So yes, small company employees are 'really productive' in the 'working'
sense, but economically, not so much.

Other than at hedge funds and maybe some other very niche businesses (law
firms?) ... the megabucks comes at a certain scale.

------
TimJYoung
Having been a software developer since the 80s, and an ISV in developer tools
for a large portion of that, here's what I'm seeing:

\- Very few companies want to take a chance on software products coming from
smaller ISVs. There's been a great deal of consolidation, and companies are
scared to use anything that doesn't already have serious backing and market
penetration. Reasons cited often include not being able to hire developers or
other IT people to manage the software, or concerns about the longevity of the
ISV. In contrast, back in the 80s you had products like FoxPro being created
by tiny Fox Software in Perrysburg, Ohio that went on to become some of the
biggest developer tools for PCs. This attitude of not wanting to use something
because of some other tangential factor was simply not in play. If you could
solve someone's problem well, you had a customer.

\- Somebody touched on advertising in one of the comments, and this cannot be
understated.
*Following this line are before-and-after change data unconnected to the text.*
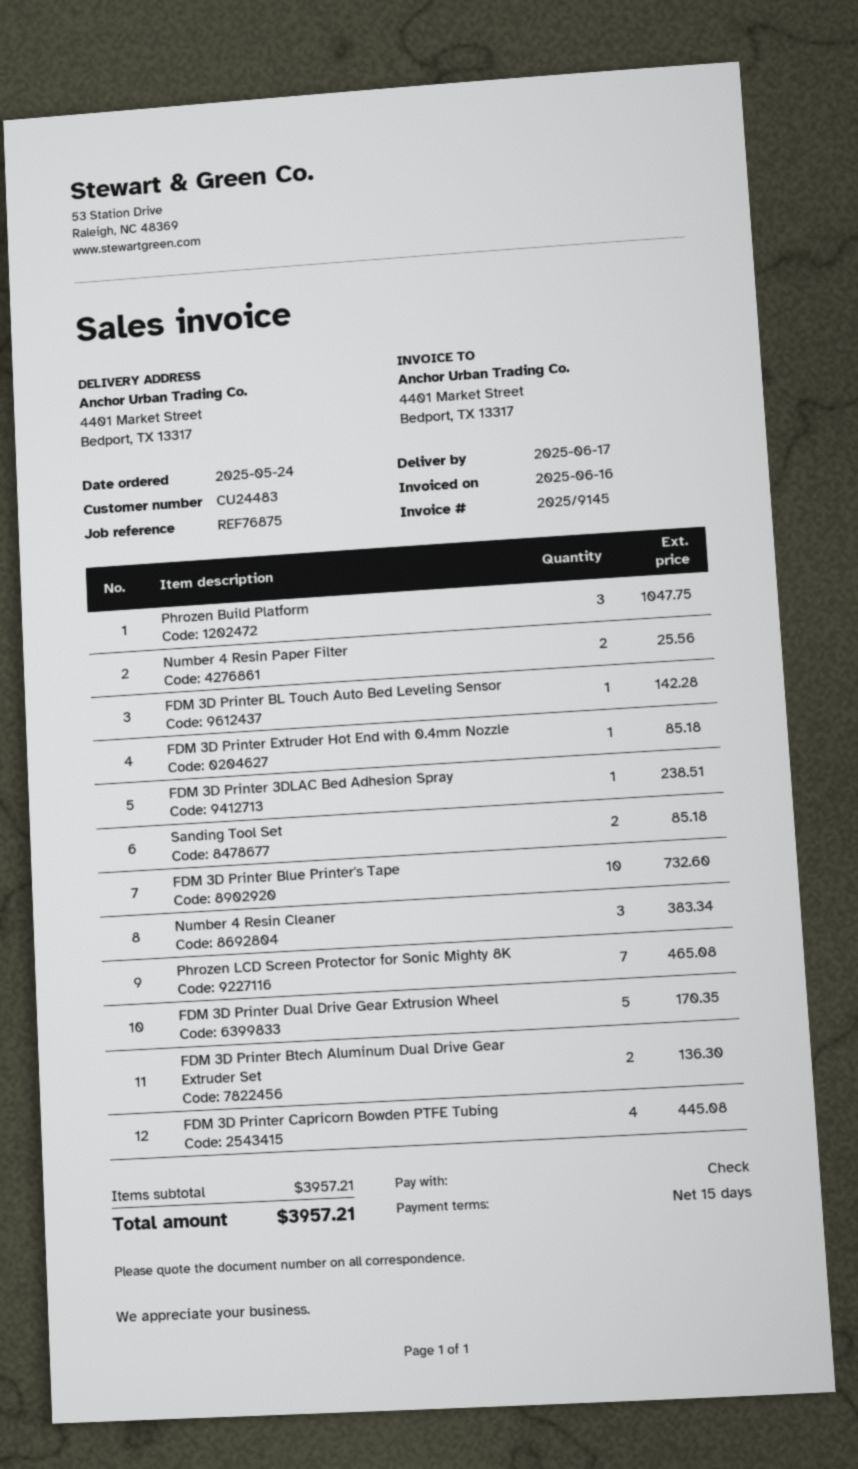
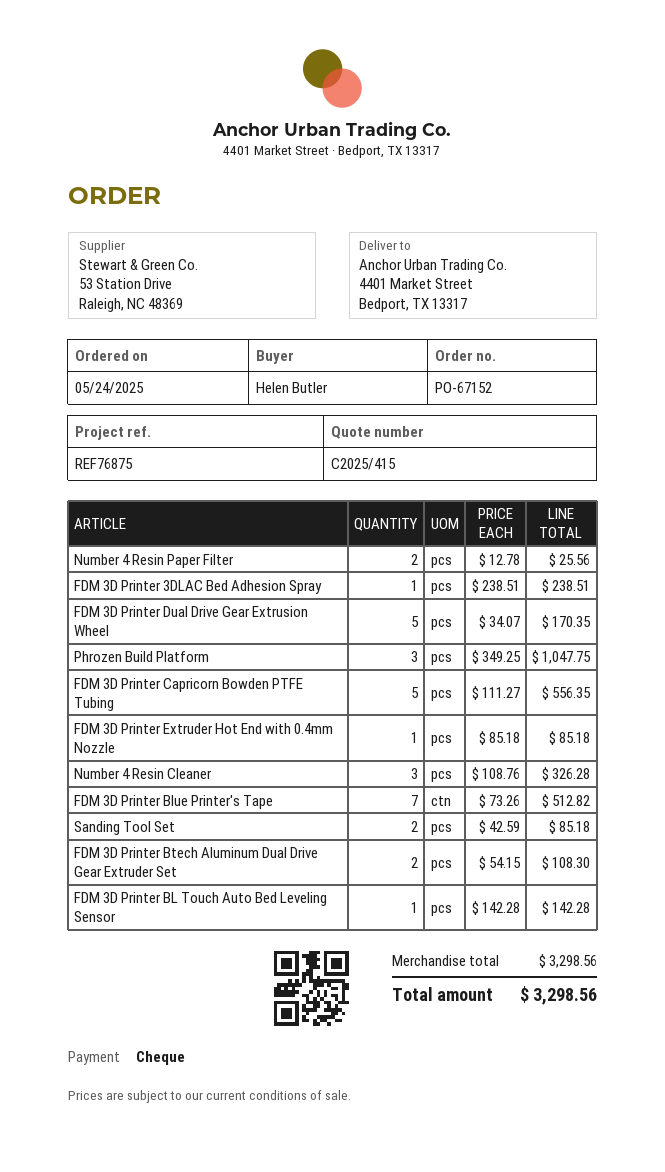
FDM 3D Printer Blue Printer's Tape: 10 for 732.60 -> 7 for 512.82
Number 4 Resin Cleaner: 3 for 383.34 -> 3 for 326.28
Phrozen LCD Screen Protector for Sonic Mighty 8K: 7 for 465.08 -> none
FDM 3D Printer Btech Aluminum Dual Drive Gear Extruder Set: 2 for 136.30 -> 2 for 108.30
FDM 3D Printer Capricorn Bowden PTFE Tubing: 4 for 445.08 -> 5 for 556.35
subtotal: 3957.21 -> 3298.56
total: 3957.21 -> 3298.56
There is simply no reliable way to find your audience today that
doesn't involve "spray and pray" with one's (already-limited) advertising
budget. Advertising used to be a great way for smaller ISVs to become known
and announce to the world that they were the "real deal". You would start out
in the back of a popular magazine that targeted your potential customers with
a B&W 1/4 page ad, and then move up as sales increased. It's just very, very
hard to get your product in front of the right people that are making the
purchasing decisions, and even when you do, the first issue above still comes
into play.

\- There were options like shareware for ISVs that were just getting started
and didn't have any money at all for advertising or promotion. Many great
applications started out as shareware and went on to become commercial
successes. The key difference with open source here is the expectation that
you were supposed to pay for the product if you used it, as well as,
obviously, a lack of source code.

Of course, all of this is a giant feedback loop that accelerates over time,
and here we are with a few software companies completely dominating various
spaces. It could be that this is where all industries eventually end up, but
it certainly is not ideal for small business creation. The part I find the
most disheartening is that I'm not even sure if this is something that is
specific to the software industry, in which case we're dealing with macro
issues and software developers are really lacking any tools to buck the trends
or change course.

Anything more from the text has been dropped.